Ninguém agüenta mais esse debate, que
aliás não houve. Ele prossegue na estaca
zero em que estava no segundo semestre
de 1998, quando a soja transgênica Roundup Ready (geneticamente "engenheirada" para resistir ao herbicida Roundup, ou
glifosato) teve sua liberação pela Comissão
Técnica Nacional de Biossegurança
(CTNBio) questionada na Justiça. A questão era e continua sendo se essa comissão
deve ou não ser investida do poder de dispensar a realização de estudos de impacto
ambiental.

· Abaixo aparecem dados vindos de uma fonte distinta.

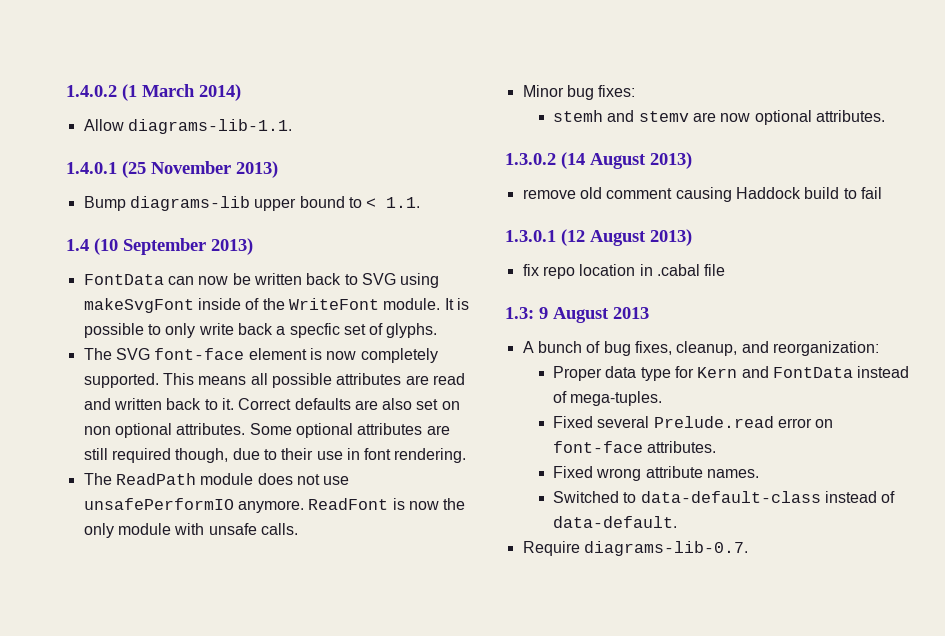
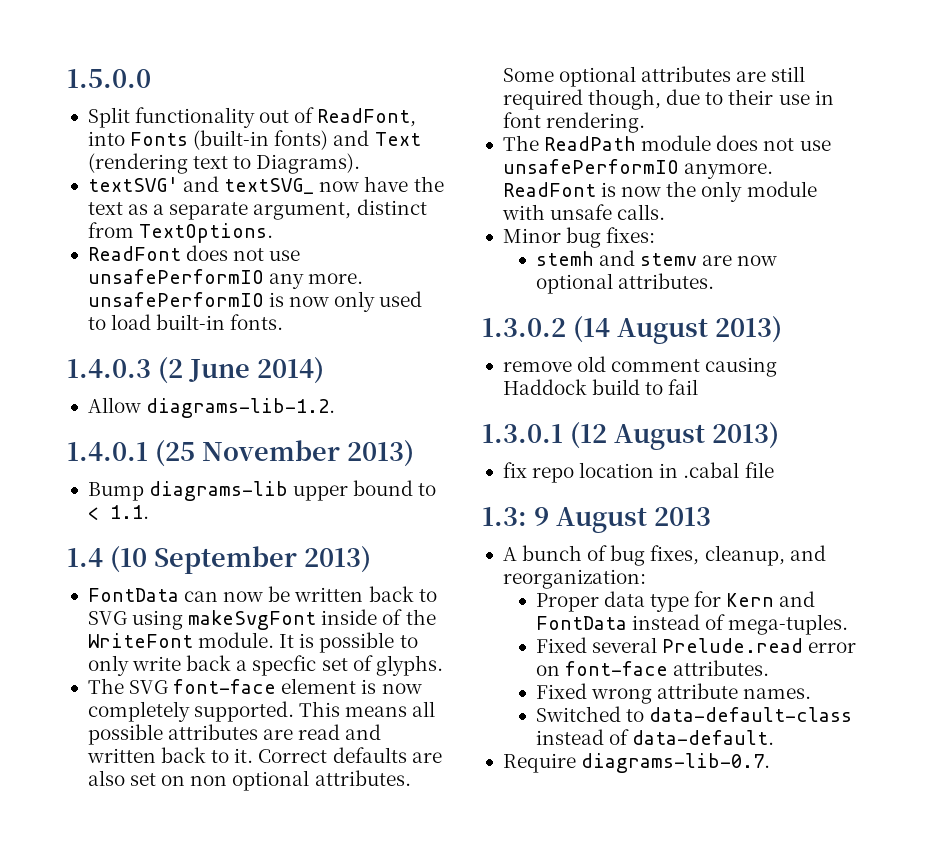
- 1.4.0.2 (1 March 2014)
+ 1.5.0.0
+ Split functionality out of ReadFont, into Fonts (built-in fonts) and Text (rendering text to Diagrams).
+ textSVG' and textSVG_ now have the text as a separate argument, distinct from TextOptions.
+ ReadFont does not use unsafePerformIO any more. unsafePerformIO is now only used to load built-in fonts.
+ 1.4.0.3 (2 June 2014)
- Allow diagrams-lib-1.1.
+ Allow diagrams-lib-1.2.

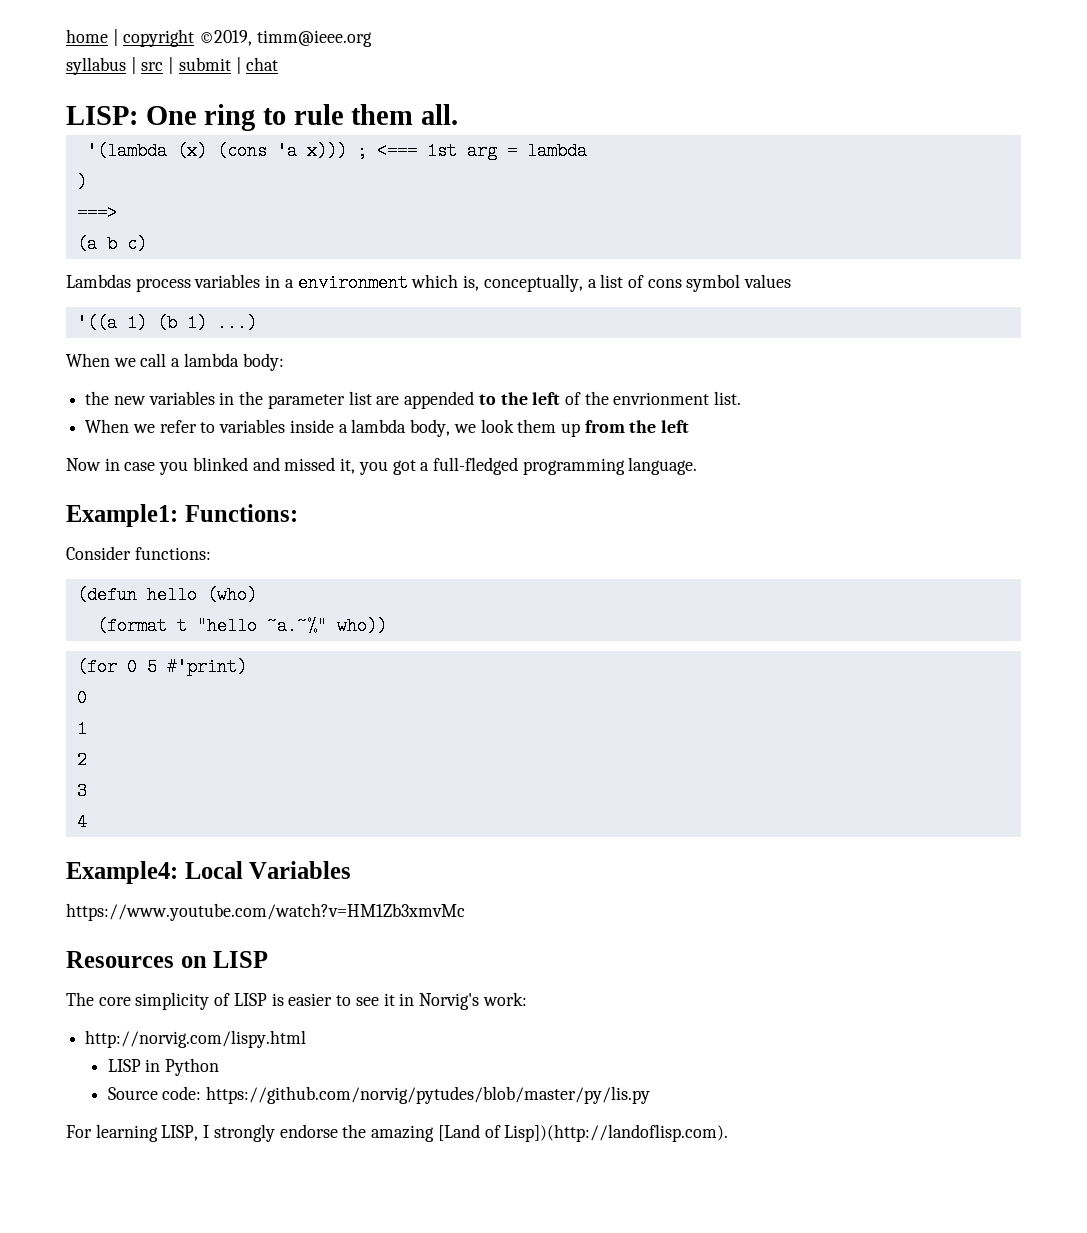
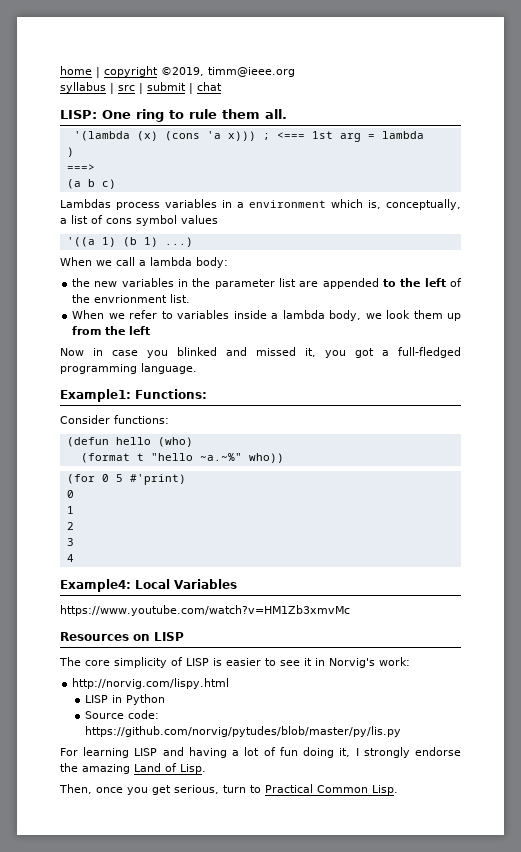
- For learning LISP, I strongly endorse the amazing [Land of Lisp])(http://landoflisp.com).
+ For learning LISP and having a lot of fun doing it, I strongly endorse the amazing Land of Lisp.
+ Then, once you get serious, turn to Practical Common Lisp.

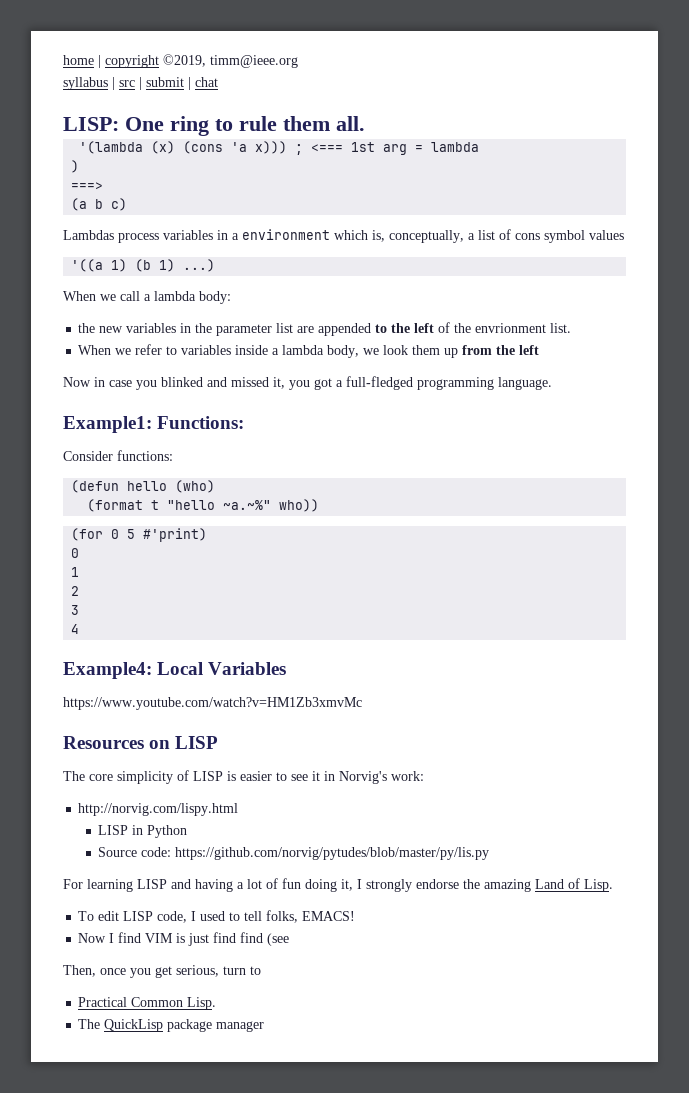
+ To edit LISP code, I used to tell folks, EMACS!
+ Now I find VIM is just find find (see
- Then, once you get serious, turn to Practical Common Lisp.
+ Then, once you get serious, turn to
+ Practical Common Lisp.
+ The QuickLisp package manager

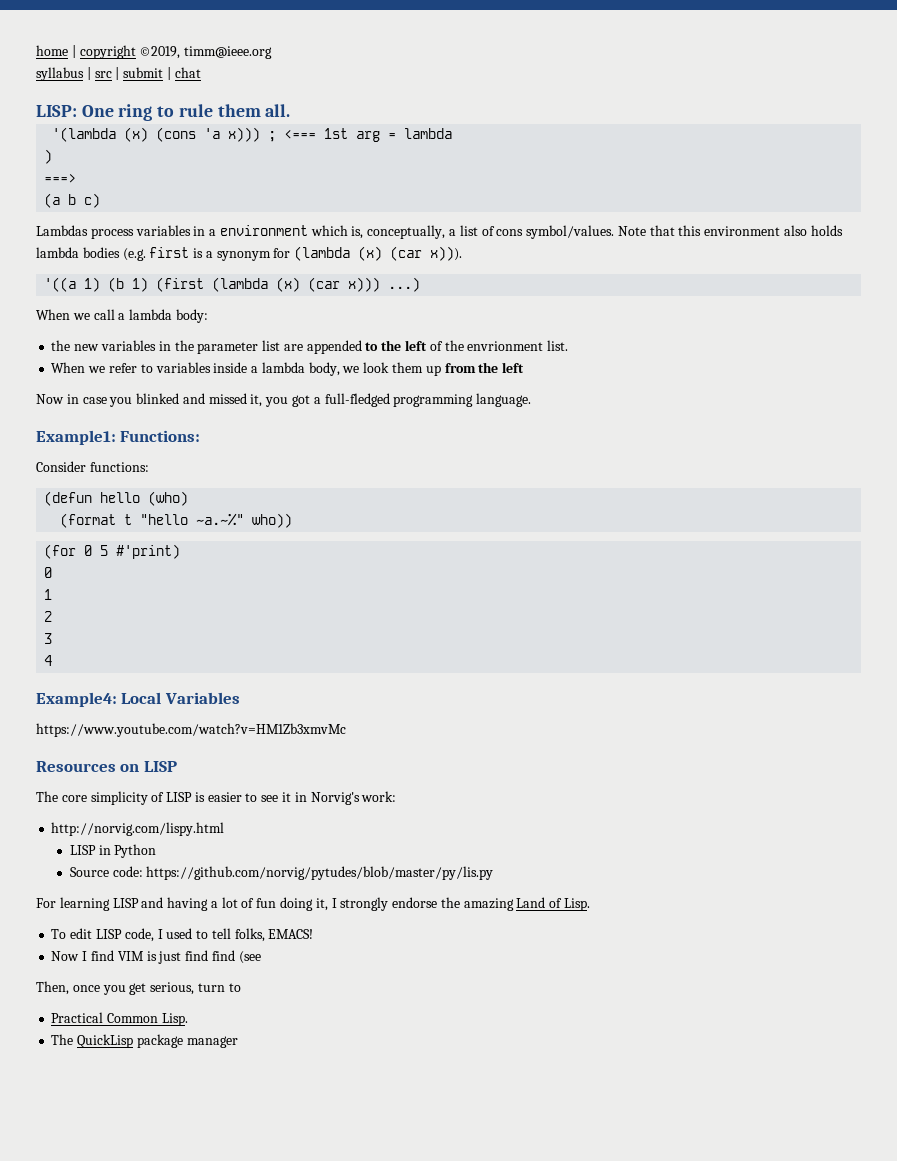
- Lambdas process variables in a environment which is, conceptually, a list of cons symbol values
+ Lambdas process variables in a environment which is, conceptually, a list of cons symbol/values. Note that this environment also holds lambda bodies (e.g. first is a synonym for (lambda (x) (car x))).
- '((a 1) (b 1) ...)
+ '((a 1) (b 1) (first (lambda (x) (car x))) ...)

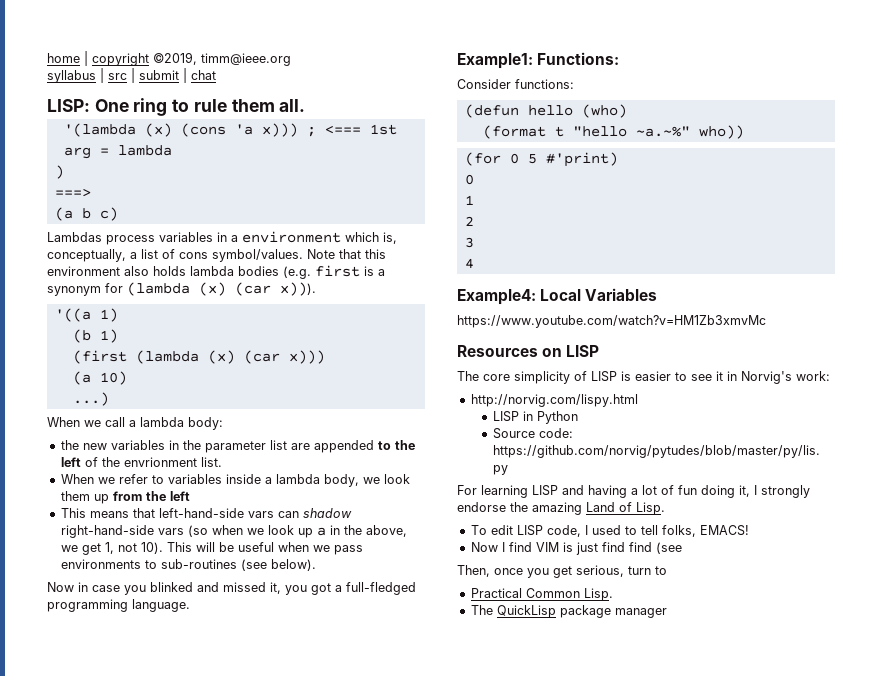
- '((a 1) (b 1) (first (lambda (x) (car x))) ...)
+ '((a 1)
+ (b 1)
+ (first (lambda (x) (car x)))
+ (a 10)
+ ...)
+ This means that left-hand-side vars can shadow right-hand-side vars (so when we look up a in the above, we get 1, not 10). This will be useful when we pass environments to sub-routines (see below).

O impasse corre o risco de mais
uma vez ser desatado pelo governo a golpes de medida provisória.
Qualquer que seja a decisão no Senado,
que pode ou não exigir nova rodada na Câmara dos Deputados, a cisão profunda em
torno dessa questão conduzirá à derrota
amarga de um dos campos, pró- ou contra-CTNBio. Não há (mais) meio termo
possível. Os vencidos prosseguirão no emprego de todos os meios de que dispuserem para sabotar os efeitos práticos da decisão legislativa. O problema diz respeito a
todos, mas permanece seqüestrado por
duas tribos fundamentalistas, cujo fracasso em se comunicar tem repercussões
muito além de seus horizontes estreitos.
Dois eventos, nos últimos dez dias, ilustram bem essa incomunicabilidade.
No Rio, as organizações não-governamentais Ser Mulher e Criola realizaram o
simpósio Sob o Signo das Bios, com apoio
da Fundação Heinrich Böll (ligada ao partido Verde da Alemanha). Foram dois dias
de reflexões críticas sobre biotecnologias,
das células-tronco aos transgênicos, no
tradicional Hotel Glória. A platéia e as mesas eram integradas sobretudo por convertidos, por assim dizer, pessoas que mantêm distância prudente do entusiasmo irrefletido com as maravilhas da tecnociência -sempre recomendável, ao menos entre intelectuais.
Não há, decerto, nada de errado em organizar simpósios assim, para troca e reforço
mútuo de idéias e opiniões. Quem participa sempre aproveita muito. O problema
estava fora do evento, no padrão de repetição de debates em que os dois lados verdadeiramente adversários nunca se reúnem
em torno da mesma mesa.
O mesmo ocorreu, ou melhor, deixou de
ocorrer, em Florianópolis, que recebeu no
hotel de lazer Costão do Santinho o 50º
Congresso Brasileiro de Genética. Não podiam faltar discussões sobre transgênicos,
claro, mas estavam ausentes delas os que
mais problemas vêem na tecnologia de
modificação genética de plantas e animais
-ou melhor, nas suas inextricáveis implicações socioeconômicas. Foram debates
de alto nível, como no Rio, mas de reduzida eficácia pública.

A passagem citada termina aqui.